• [YOUR INSTRUCTIONS] The stretch wanted below opens at the line containing "shipping: 62.90 -> none" and closes at the line containing "total: 9950.32 -> 10821.84". Please return it exactly, with no other lines.

• [Structured diff data]
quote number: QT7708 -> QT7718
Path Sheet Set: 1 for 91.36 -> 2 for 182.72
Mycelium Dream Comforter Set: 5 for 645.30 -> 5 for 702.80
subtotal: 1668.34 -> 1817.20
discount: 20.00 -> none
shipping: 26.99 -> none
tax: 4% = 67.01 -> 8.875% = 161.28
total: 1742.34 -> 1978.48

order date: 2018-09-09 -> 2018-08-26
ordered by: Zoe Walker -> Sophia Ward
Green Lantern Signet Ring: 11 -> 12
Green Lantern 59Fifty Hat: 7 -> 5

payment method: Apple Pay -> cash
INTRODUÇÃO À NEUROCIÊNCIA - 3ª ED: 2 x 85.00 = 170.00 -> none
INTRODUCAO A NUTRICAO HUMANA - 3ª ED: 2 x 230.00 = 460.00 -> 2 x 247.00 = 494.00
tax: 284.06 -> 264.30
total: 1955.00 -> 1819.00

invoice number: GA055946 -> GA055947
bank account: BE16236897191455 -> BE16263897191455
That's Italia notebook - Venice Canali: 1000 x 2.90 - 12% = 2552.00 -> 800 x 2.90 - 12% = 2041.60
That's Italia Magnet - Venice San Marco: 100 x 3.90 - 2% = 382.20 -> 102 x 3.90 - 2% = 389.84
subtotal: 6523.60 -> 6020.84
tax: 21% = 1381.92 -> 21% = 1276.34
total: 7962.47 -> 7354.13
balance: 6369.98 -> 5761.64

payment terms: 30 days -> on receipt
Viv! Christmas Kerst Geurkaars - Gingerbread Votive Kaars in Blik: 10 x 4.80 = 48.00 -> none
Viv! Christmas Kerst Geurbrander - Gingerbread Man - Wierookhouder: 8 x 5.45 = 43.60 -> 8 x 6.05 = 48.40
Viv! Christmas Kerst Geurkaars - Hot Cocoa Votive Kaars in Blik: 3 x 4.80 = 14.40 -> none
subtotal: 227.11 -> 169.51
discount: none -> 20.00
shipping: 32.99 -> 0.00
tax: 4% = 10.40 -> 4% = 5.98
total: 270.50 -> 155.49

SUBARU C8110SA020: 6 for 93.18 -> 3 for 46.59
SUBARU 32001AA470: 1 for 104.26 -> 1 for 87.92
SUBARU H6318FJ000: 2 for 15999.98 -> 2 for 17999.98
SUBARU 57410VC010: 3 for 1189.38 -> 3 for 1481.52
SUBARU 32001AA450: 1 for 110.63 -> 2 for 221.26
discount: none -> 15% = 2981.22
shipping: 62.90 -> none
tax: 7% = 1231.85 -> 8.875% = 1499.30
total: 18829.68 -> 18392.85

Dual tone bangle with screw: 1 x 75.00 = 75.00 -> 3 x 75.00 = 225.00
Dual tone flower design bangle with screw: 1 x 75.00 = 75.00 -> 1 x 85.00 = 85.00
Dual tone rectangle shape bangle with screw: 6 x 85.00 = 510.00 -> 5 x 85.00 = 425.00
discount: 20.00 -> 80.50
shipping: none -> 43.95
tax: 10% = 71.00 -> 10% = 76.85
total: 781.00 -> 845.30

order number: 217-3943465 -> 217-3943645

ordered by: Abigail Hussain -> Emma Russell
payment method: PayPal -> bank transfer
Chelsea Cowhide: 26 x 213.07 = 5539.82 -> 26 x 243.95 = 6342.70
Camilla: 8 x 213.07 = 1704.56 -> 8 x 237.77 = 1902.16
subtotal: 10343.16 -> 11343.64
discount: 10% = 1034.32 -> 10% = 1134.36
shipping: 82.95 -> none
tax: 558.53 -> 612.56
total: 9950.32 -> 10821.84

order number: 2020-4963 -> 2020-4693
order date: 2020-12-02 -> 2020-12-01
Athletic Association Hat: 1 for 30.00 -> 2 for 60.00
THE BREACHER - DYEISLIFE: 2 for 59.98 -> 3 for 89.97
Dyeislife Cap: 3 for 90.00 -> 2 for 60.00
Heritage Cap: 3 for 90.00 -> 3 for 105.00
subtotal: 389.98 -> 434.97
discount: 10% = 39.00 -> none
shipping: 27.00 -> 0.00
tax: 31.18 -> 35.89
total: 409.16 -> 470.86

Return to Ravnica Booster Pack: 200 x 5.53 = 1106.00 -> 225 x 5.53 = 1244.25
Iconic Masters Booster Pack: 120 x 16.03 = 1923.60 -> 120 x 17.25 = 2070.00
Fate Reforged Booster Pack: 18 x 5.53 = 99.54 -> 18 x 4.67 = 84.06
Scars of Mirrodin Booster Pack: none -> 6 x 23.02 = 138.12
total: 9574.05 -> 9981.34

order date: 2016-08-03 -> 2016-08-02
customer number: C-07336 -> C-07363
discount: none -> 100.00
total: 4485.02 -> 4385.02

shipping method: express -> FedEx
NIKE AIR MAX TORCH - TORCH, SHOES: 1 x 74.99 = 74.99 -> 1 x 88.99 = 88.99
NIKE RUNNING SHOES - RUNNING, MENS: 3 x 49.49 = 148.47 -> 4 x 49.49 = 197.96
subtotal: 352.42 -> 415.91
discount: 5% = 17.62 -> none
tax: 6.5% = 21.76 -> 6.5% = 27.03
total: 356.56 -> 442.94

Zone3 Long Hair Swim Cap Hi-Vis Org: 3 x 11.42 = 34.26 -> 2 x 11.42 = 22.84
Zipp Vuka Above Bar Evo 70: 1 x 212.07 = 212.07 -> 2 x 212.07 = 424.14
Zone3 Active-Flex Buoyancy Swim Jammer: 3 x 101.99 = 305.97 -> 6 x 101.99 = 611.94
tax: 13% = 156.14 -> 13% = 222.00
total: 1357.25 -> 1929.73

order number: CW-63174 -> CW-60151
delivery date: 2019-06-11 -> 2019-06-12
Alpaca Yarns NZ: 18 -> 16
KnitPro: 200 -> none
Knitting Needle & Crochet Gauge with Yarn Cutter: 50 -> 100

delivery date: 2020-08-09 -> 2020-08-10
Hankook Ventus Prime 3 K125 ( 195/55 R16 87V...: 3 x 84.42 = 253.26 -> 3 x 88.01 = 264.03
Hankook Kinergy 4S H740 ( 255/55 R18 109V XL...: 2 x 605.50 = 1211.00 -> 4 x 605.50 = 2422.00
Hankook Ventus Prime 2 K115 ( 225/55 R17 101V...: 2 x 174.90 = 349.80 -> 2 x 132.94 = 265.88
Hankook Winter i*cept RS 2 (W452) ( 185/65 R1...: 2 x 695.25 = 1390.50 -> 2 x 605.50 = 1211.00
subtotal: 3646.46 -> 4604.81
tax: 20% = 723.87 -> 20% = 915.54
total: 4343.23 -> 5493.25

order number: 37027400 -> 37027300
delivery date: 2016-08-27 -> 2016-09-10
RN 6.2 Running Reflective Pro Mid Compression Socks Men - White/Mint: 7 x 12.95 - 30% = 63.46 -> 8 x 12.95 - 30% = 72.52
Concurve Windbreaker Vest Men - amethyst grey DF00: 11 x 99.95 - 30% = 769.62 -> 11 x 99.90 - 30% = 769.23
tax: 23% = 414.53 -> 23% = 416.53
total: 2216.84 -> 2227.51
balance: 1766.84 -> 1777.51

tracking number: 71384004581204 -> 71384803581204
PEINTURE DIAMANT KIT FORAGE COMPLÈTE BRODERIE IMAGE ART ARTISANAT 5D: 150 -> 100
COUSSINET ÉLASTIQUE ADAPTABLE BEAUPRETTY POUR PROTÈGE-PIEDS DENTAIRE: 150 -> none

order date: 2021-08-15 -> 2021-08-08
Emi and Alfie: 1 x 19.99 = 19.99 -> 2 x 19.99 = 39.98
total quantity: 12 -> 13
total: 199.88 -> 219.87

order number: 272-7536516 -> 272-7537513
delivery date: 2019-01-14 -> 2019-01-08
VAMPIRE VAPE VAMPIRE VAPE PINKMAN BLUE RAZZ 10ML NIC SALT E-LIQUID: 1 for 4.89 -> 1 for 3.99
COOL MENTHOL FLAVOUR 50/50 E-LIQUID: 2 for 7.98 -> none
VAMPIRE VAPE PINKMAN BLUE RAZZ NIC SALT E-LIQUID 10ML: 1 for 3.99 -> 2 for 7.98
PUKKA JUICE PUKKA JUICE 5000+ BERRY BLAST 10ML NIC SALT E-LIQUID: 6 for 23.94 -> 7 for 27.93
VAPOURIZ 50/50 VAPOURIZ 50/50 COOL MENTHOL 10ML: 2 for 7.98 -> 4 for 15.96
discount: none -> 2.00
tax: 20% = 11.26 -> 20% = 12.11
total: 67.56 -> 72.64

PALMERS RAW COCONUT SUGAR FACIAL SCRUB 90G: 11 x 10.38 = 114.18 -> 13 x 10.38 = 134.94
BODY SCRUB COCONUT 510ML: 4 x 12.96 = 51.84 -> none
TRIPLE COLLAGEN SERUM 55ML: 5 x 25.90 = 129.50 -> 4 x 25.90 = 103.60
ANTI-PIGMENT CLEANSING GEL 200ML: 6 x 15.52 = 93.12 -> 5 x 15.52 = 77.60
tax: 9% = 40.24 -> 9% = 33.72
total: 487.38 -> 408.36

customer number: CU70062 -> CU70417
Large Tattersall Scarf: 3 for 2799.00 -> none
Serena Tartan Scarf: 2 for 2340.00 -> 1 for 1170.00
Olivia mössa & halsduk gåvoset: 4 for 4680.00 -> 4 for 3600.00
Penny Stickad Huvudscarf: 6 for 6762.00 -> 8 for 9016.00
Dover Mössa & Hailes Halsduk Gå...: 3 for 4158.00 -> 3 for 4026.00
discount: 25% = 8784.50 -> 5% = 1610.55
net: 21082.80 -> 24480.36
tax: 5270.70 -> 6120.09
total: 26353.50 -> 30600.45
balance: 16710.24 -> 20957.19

• [RESPONSE TO THIS EXERCISE]
shipping: 62.90 -> none
tax: 7% = 1231.85 -> 8.875% = 1499.30
total: 18829.68 -> 18392.85

Dual tone bangle with screw: 1 x 75.00 = 75.00 -> 3 x 75.00 = 225.00
Dual tone flower design bangle with screw: 1 x 75.00 = 75.00 -> 1 x 85.00 = 85.00
Dual tone rectangle shape bangle with screw: 6 x 85.00 = 510.00 -> 5 x 85.00 = 425.00
discount: 20.00 -> 80.50
shipping: none -> 43.95
tax: 10% = 71.00 -> 10% = 76.85
total: 781.00 -> 845.30

order number: 217-3943465 -> 217-3943645

ordered by: Abigail Hussain -> Emma Russell
payment method: PayPal -> bank transfer
Chelsea Cowhide: 26 x 213.07 = 5539.82 -> 26 x 243.95 = 6342.70
Camilla: 8 x 213.07 = 1704.56 -> 8 x 237.77 = 1902.16
subtotal: 10343.16 -> 11343.64
discount: 10% = 1034.32 -> 10% = 1134.36
shipping: 82.95 -> none
tax: 558.53 -> 612.56
total: 9950.32 -> 10821.84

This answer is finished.